Ma andiamo ai fatti. Durante la partita fra la squadra della capitale ceca ed il Brno, uno dei due assistenti di linea, la signora Ratajova, non segnala un fuorigioco in seguito al quale lo Sparta Praga si vede raggiungere a pochi minuti dal fischio finale, mandando su tutte le furie il portiere granata Koubek che usa una frase, a detta dei boldriniani locali, gravissima, e ripetuta sui social dal compagno di squadra Vacha. In poche parole l’hanno invitata ad andare a cucinare. Per questa gravissima ingiuria, o presunta tale, l’estremo difensore e Lukas Vacha (centrocampista assente per infortunio, ma che aveva ribadito il medesimo concetto su Twitter) sono stati invitati dal club ad allenarsi con la squadra femminile dello Sparta affinché si rendessero conto “che le donne possono essere bravissime e chiaramente non solo in cucina”.
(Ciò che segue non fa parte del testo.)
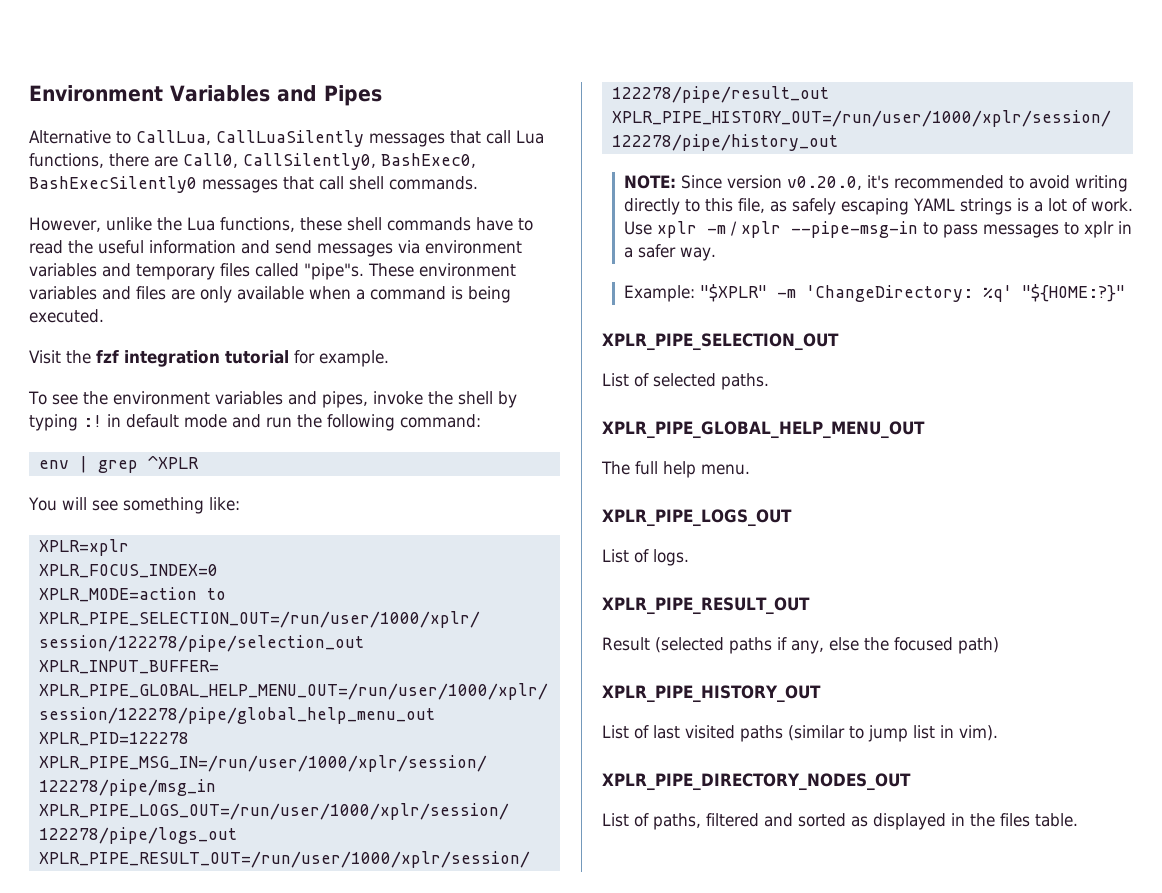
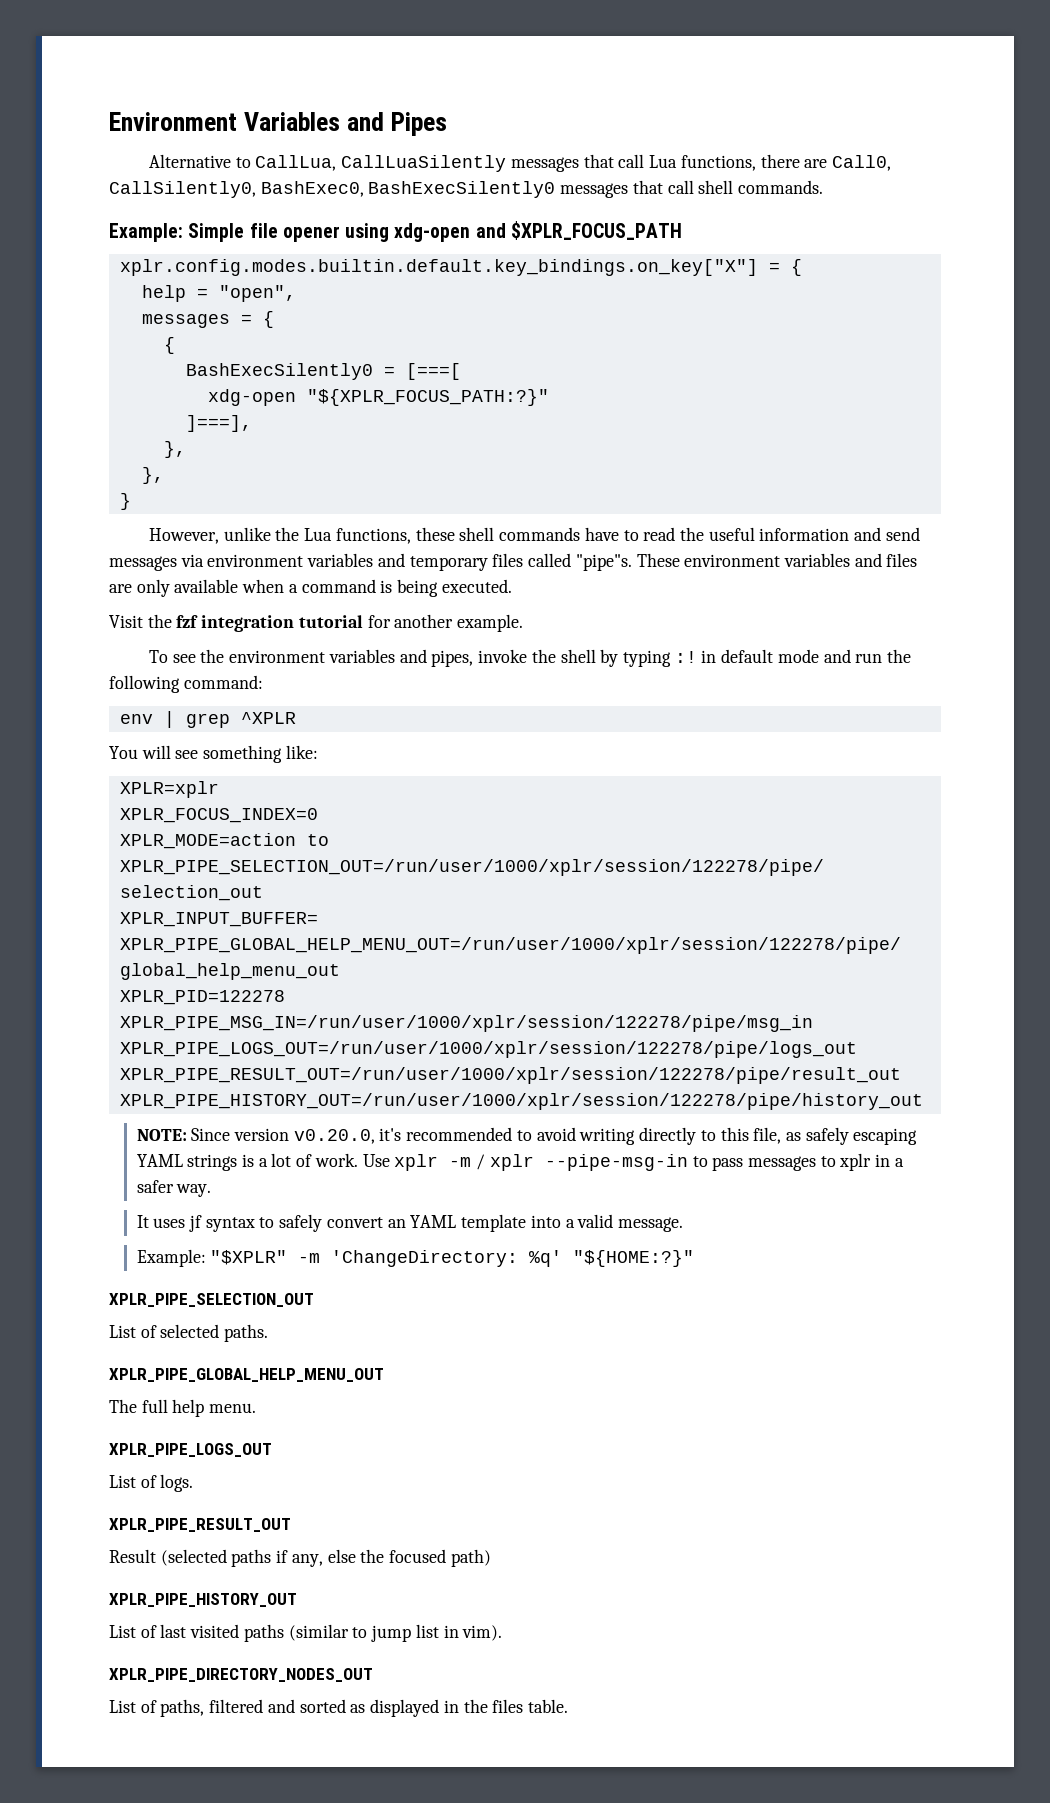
+ Example: Simple file opener using xdg-open and $XPLR_FOCUS_PATH
+ xplr.config.modes.builtin.default.key_bindings.on_key["X"] = {
+ help = "open",
+ messages = {
+ {
+ BashExecSilently0 = [===[
+ xdg-open "${XPLR_FOCUS_PATH:?}"
+ ]===],
+ },
+ },
+ }
- Visit the fzf integration tutorial for example.
+ Visit the fzf integration tutorial for another example.
+ It uses jf syntax to safely convert an YAML template into a valid message.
Poche ore dopo i fatti della Repubblica Ceca, in terra italiana, il pugile Clemente Russo, durante una chiacchierata con l’ex calciatore Stefano Bettarini a proposito di un presunto tradimento da parte dell’ex moglie Simona Ventura, si schierava in sua difesa sostenendo che, al posto, l’avrebbe eliminata. Frase forte e di cattivo gusto, pronunciata comunque in una trasmissione che sul cattivo gusto si basa, oltre che sul fatto di mostrare quello che si è in totale trasparenza. Salvo poi cacciare coloro che ciò che sono sono lo dimostrano con troppa veracità. Risultato: Clemente Russo cacciato dallo show, inchiesta del ministro di turno (Russo, oltre che pugile, è poliziotto), scuse d’obbligo e, soprattutto, moralismo da quattro soldi in grandi quantità. Chiariamo che invitare una donna a cena è sicuramente meglio che invitarla ad andare a cucinare, men che mai è cosa nobile alludere, sia pur per scherzo o per iperbole retorica, a reazioni violente nei loro confronti, ma questo è un problema di stile, quello che i soliti moralisti bigotti, sempre pronti a tacciare di razzismo, sessismo e quant’altro, dimostrano di non avere.